VINTAGE BAKING: SHOWING THE WORLD THE SHOWBREAD. Baker Les Saidel was entranced by the Biblical showbread – the 12 loaves of unleavened bread in the Tabernacle and later in the Holy Temple (ALAN ROSENBAUM, Jerusalem Post).
Saidel consulted extensively with Prof. Amar in all of his research and has been offering a “Breads of the Beit Hamikdash” workshop since last summer. The workshop offers participants the opportunity to mix, shape, smell, bake and eat some of the breads used in the Temple service, including the types of breads that were offered as part of the korban todah (thanksgiving offering), the sh’tei halechem (two breads) of the Shavuot offering, and, of course, the lehem hapanim. He reports that thousands of participants – Jewish and non-Jewish – from around the world have attended.

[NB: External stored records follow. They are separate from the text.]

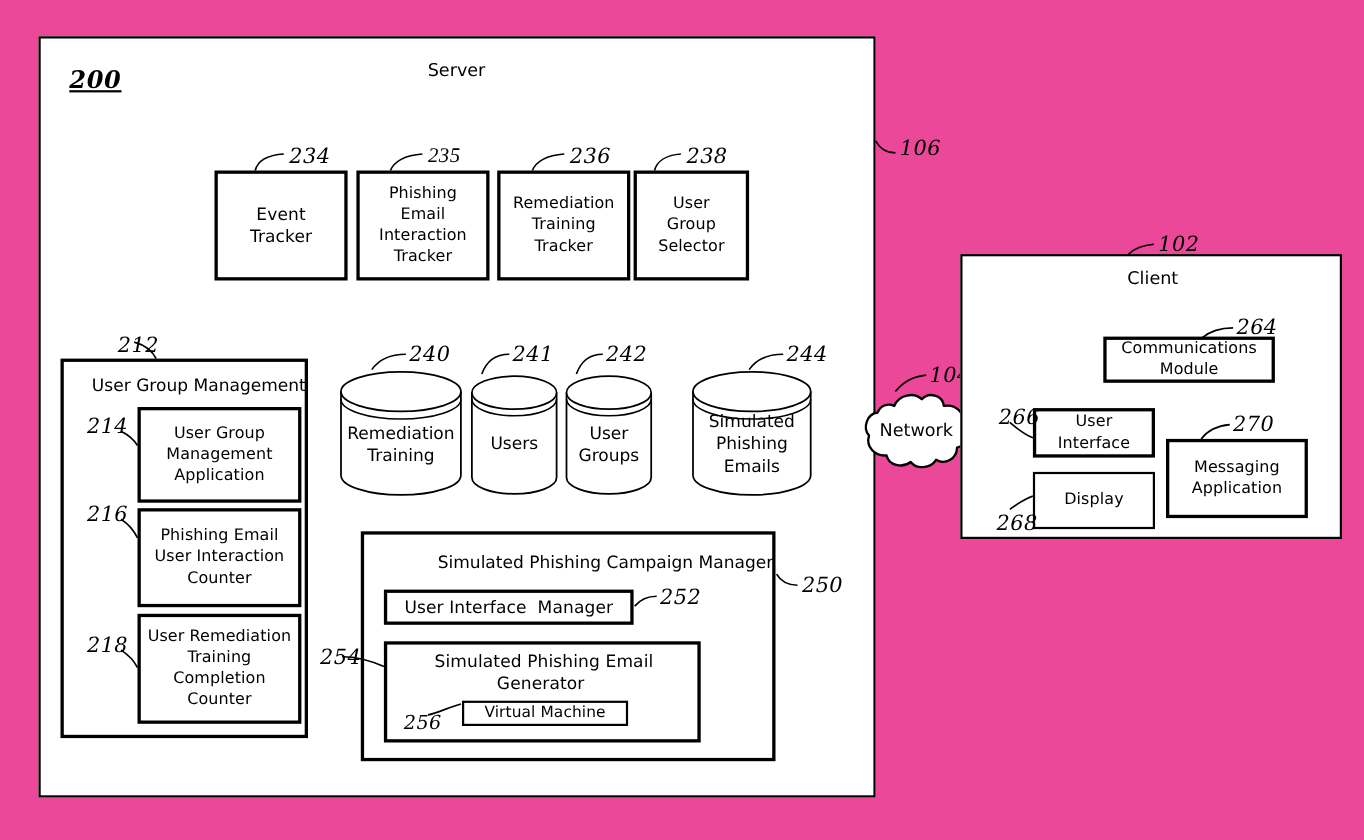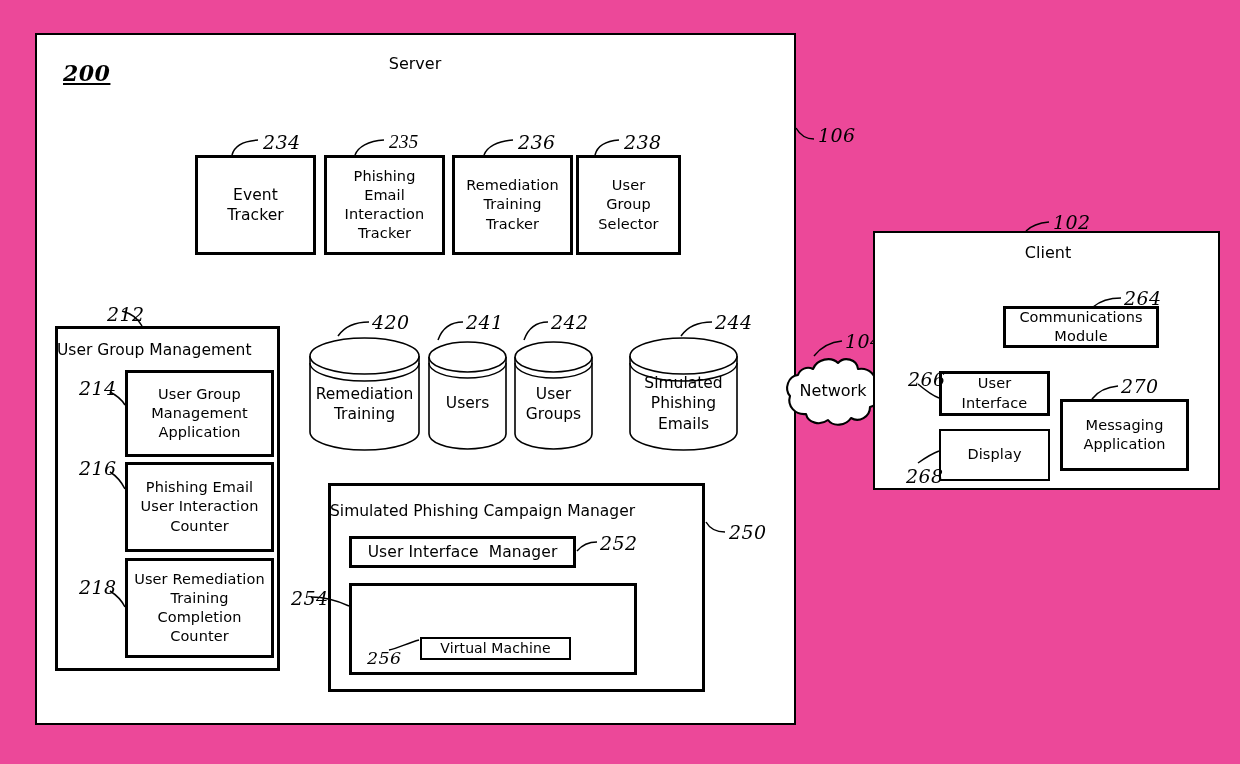"420" div.abs { text: 420 -> 240 }
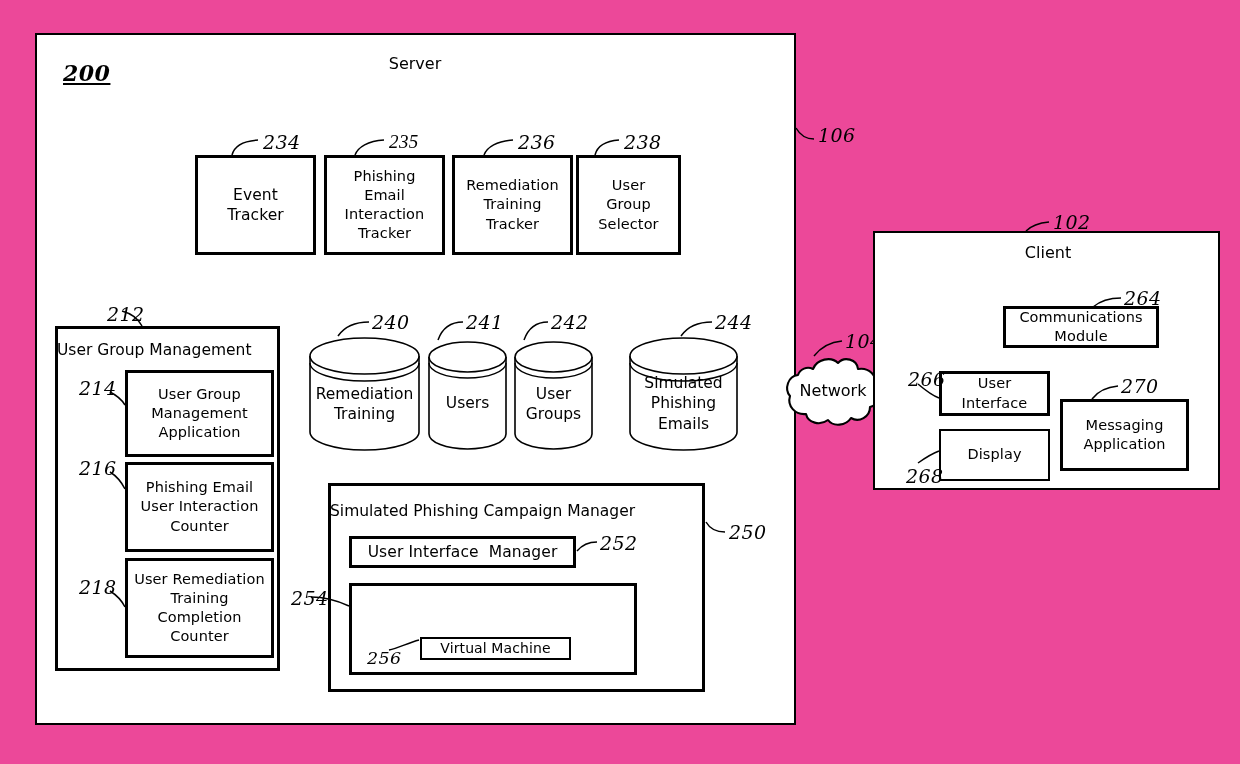"User Group Management" .grp-title { text-align: left -> right }
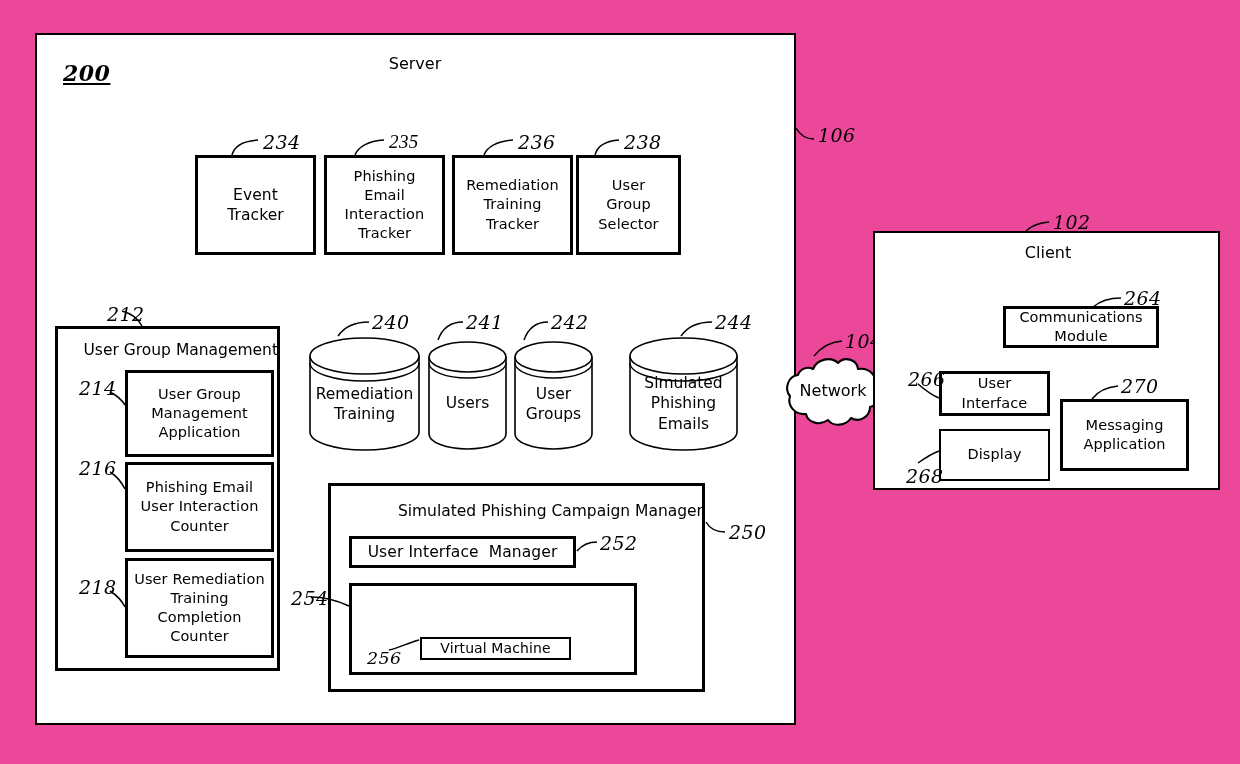"Simulated Phishing Email" div.abs { html: none -> <div> <span>Simulated Phishing Email Generator</span> </div> }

“I’m going to dedicate the rest of my life to researching the lehem hapanim, teaching the people about the service in the Temple and trying to awaken the people into rebuilding the third Temple the right way,” says Saidel. “You have to do it with love and peace – not by provoking and creating strife, but by creating unity and love.”
I doubt that it is possible to reconstruct the recipe for the Showbread with any confidence. But Mr. Saidel seems to be having fun trying.

Past posts on the Showbread (a.k.a. "Shewbread") are here, here, and here.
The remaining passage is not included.